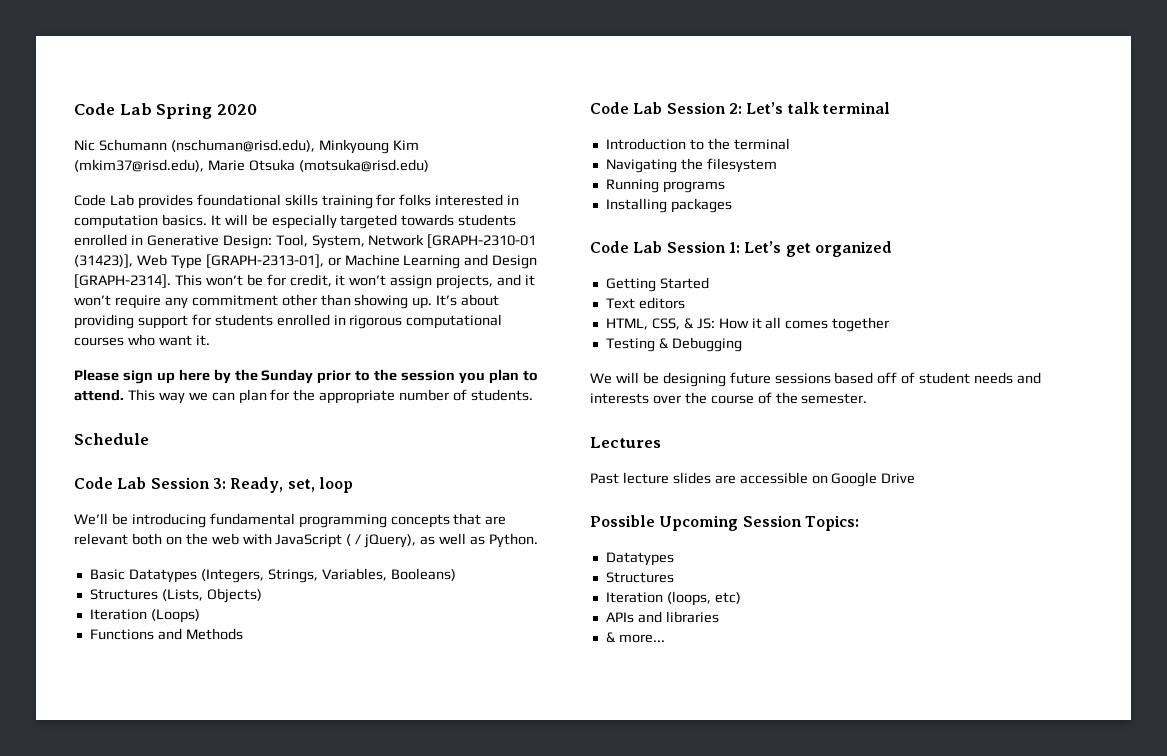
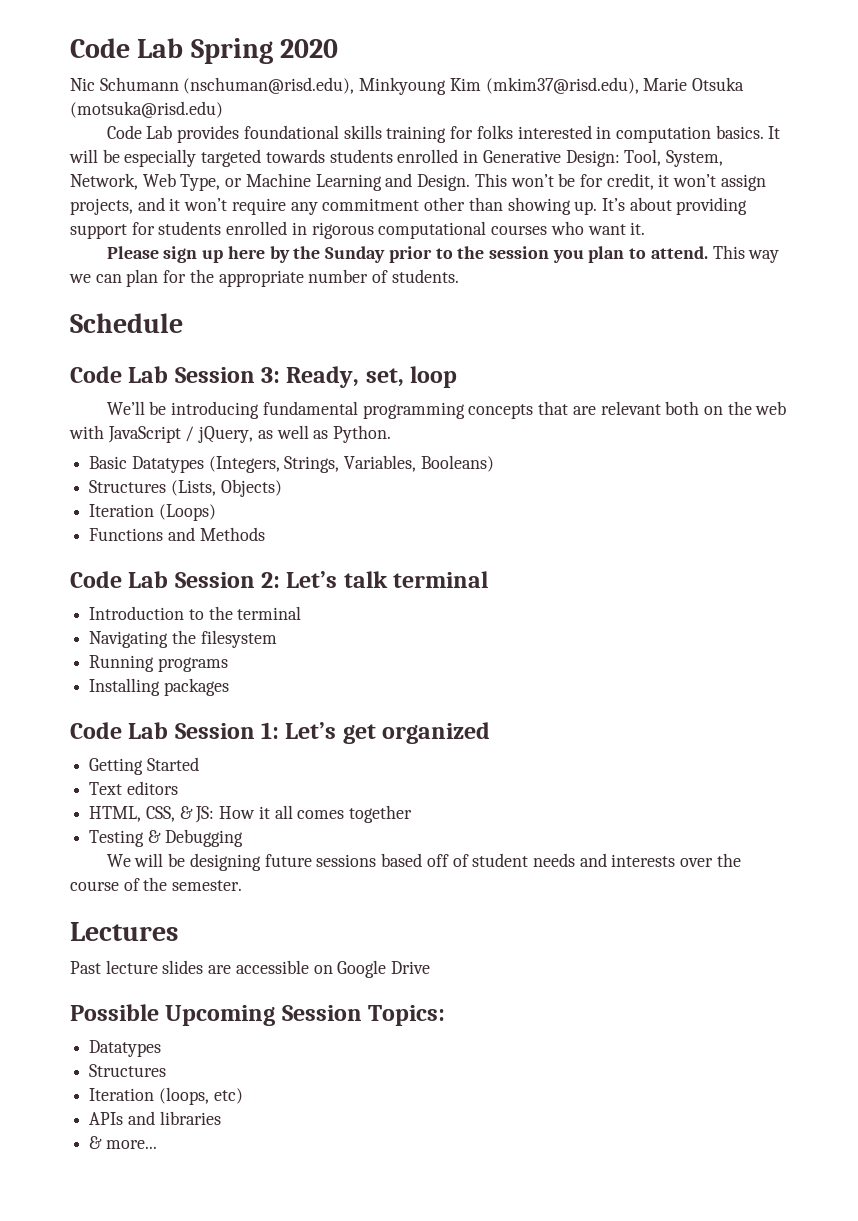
- It will be especially targeted towards students enrolled in Generative Design: Tool, System, Network [GRAPH-2310-01 (31423)], Web Type [GRAPH-2313-01], or Machine Learning and Design [GRAPH-2314].
+ It will be especially targeted towards students enrolled in Generative Design: Tool, System, Network, Web Type, or Machine Learning and Design.
- We’ll be introducing fundamental programming concepts that are relevant both on the web with JavaScript ( / jQuery), as well as Python.
+ We’ll be introducing fundamental programming concepts that are relevant both on the web with JavaScript / jQuery, as well as Python.

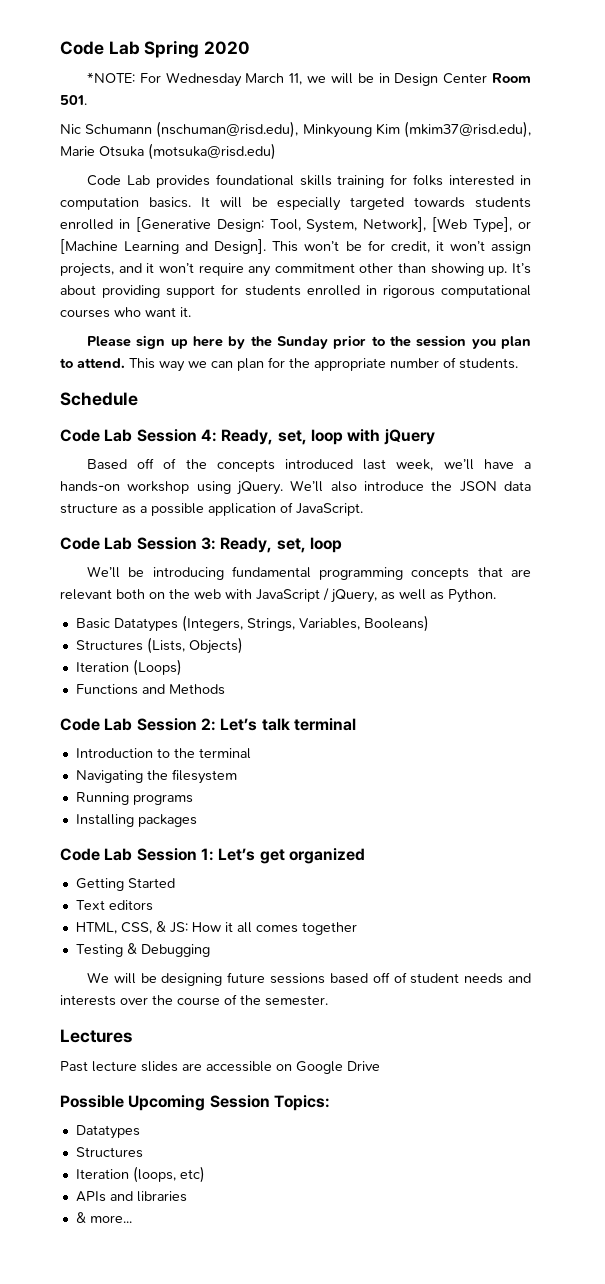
+ *NOTE: For Wednesday March 11, we will be in Design Center Room 501.
- It will be especially targeted towards students enrolled in Generative Design: Tool, System, Network, Web Type, or Machine Learning and Design.
+ It will be especially targeted towards students enrolled in [Generative Design: Tool, System, Network], [Web Type], or [Machine Learning and Design].
+ Code Lab Session 4: Ready, set, loop with jQuery
+ Based off of the concepts introduced last week, we’ll have a hands-on workshop using jQuery. We’ll also introduce the JSON data structure as a possible application of JavaScript.

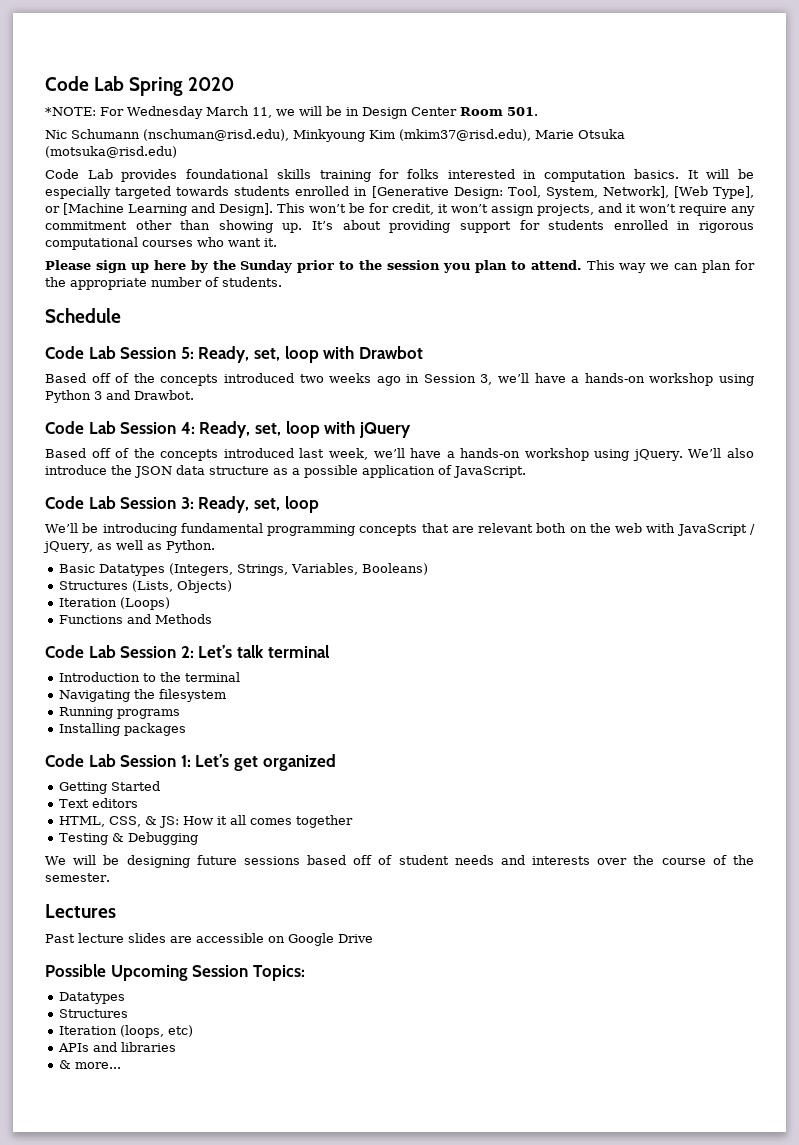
+ Code Lab Session 5: Ready, set, loop with Drawbot
+ Based off of the concepts introduced two weeks ago in Session 3, we’ll have a hands-on workshop using Python 3 and Drawbot.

Requirement ::
Please give back every line above exactly as it stands, without pictures.

Answer area ::
- It will be especially targeted towards students enrolled in Generative Design: Tool, System, Network [GRAPH-2310-01 (31423)], Web Type [GRAPH-2313-01], or Machine Learning and Design [GRAPH-2314].
+ It will be especially targeted towards students enrolled in Generative Design: Tool, System, Network, Web Type, or Machine Learning and Design.
- We’ll be introducing fundamental programming concepts that are relevant both on the web with JavaScript ( / jQuery), as well as Python.
+ We’ll be introducing fundamental programming concepts that are relevant both on the web with JavaScript / jQuery, as well as Python.

+ *NOTE: For Wednesday March 11, we will be in Design Center Room 501.
- It will be especially targeted towards students enrolled in Generative Design: Tool, System, Network, Web Type, or Machine Learning and Design.
+ It will be especially targeted towards students enrolled in [Generative Design: Tool, System, Network], [Web Type], or [Machine Learning and Design].
+ Code Lab Session 4: Ready, set, loop with jQuery
+ Based off of the concepts introduced last week, we’ll have a hands-on workshop using jQuery. We’ll also introduce the JSON data structure as a possible application of JavaScript.

+ Code Lab Session 5: Ready, set, loop with Drawbot
+ Based off of the concepts introduced two weeks ago in Session 3, we’ll have a hands-on workshop using Python 3 and Drawbot.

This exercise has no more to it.